This thread has been locked.

If you have a related question, please click the "Ask a related question" button in the top right corner. The newly created question will be automatically linked to this question.

XIO2001: PC freeze

Other Parts Discussed in Thread: XIO2001

 

Hello,

 

we use the XIO2001 to build a PCIe card and connect the bridge to a PCI core. Using DMA we copy data from the card to the RAM of the PC. About 5 minutes after starting the operation, the PC freezes. No dump file is created. Our PCI traffic looks normal until that point.

 

System:

Windows 7 Embedded Standard 64 Bit

Intel Core i7 610 (Arrandale)

Chipset Ibex Peak (QM57), supports PCIe 2.0

 

We found 2 workarounds:

-Disabling PCIe ASPM completely in the energy options.

-Disabling PCIe ASPM for the XIO2001 in Windows registry

 

We tried several combinations of PCIe ASPM L0s/L1 activation and L0s/L1 latencies, but no effect. (According to PCIe 2.0 spec, L0s may not be disabled.)

 

I saw the earlier post in the forum, "Does the XIO2000A work in PCIe 2.0 slots?"

It is mentioned there that a chipset driver update might fix some PCIe issue, but it didn't work for me.

 

Disabling ASPM is not a clean option.

 

  • Hello Christian,

     

    Is your system going suspend before the error occurs?

    Can you share your schematics?

    Regards.

  • Check that the N_FTS_ASYNC_CLK and N_FTS_COMMON_CLK values in the Control and Diagnostic Register 2 are set to the correct value. I have seen ASPM fail if these values were incorrectly set to 0. I recommend that you use the default values specified in the datasheet.

    If that doesn't fix the problem, then you will need to provide more info concerning the problem. A PCIe analyzer dump at the time of failure would help a lot.

  • Thanks for the reply. Control and Diagnostic Register 2 has the default value 0x32142000.

     

    The schematics including the relevant parts is attached.

    PCIe_Extract.pdf
  • The schematics did not reveal any problems. At this point it is difficult to tell if the problem is on the PCIe side or the PCI side.

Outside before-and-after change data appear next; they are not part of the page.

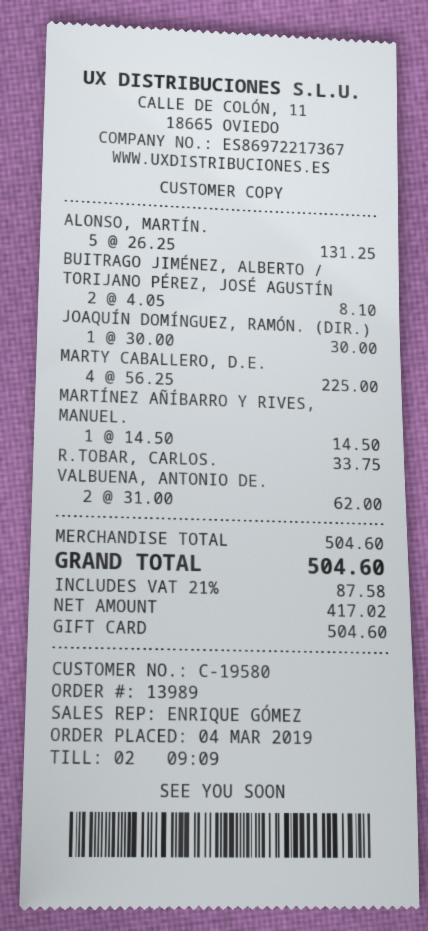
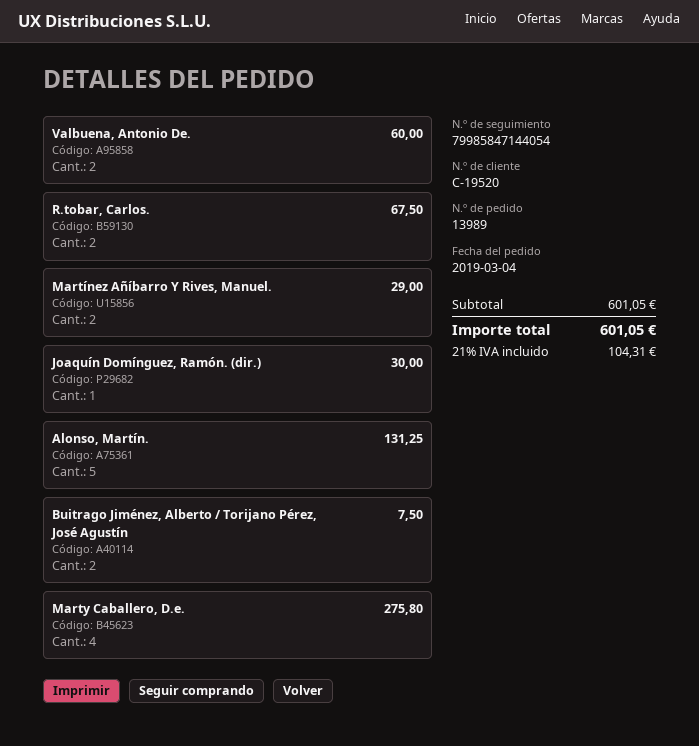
customer number: C-19580 -> C-19520
BUITRAGO JIMÉNEZ, ALBERTO / TORIJANO PÉREZ, JOSÉ AGUSTÍN: 2 for 8.10 -> 2 for 7.50
MARTY CABALLERO, D.E.: 4 for 225.00 -> 4 for 275.80
MARTÍNEZ AÑÍBARRO Y RIVES, MANUEL.: 1 for 14.50 -> 2 for 29.00
R.TOBAR, CARLOS.: 1 for 33.75 -> 2 for 67.50
VALBUENA, ANTONIO DE.: 2 for 62.00 -> 2 for 60.00
subtotal: 504.60 -> 601.05
tax: 21% = 87.58 -> 21% = 104.31
total: 504.60 -> 601.05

Try monitoring the Correctable Error Status Register in the bridge after you enable ASPM. The only bit in that register that may be set is the Advisory Non-fatal Error Status bit, if any of the other bits are getting set then that may be an indication of a signal integrity problem on PCIe.

  •  

    Some more info:

     

    In the Windows driver, the interrupt handler is not called and no PNP/Power IRP is received bevore the freeze.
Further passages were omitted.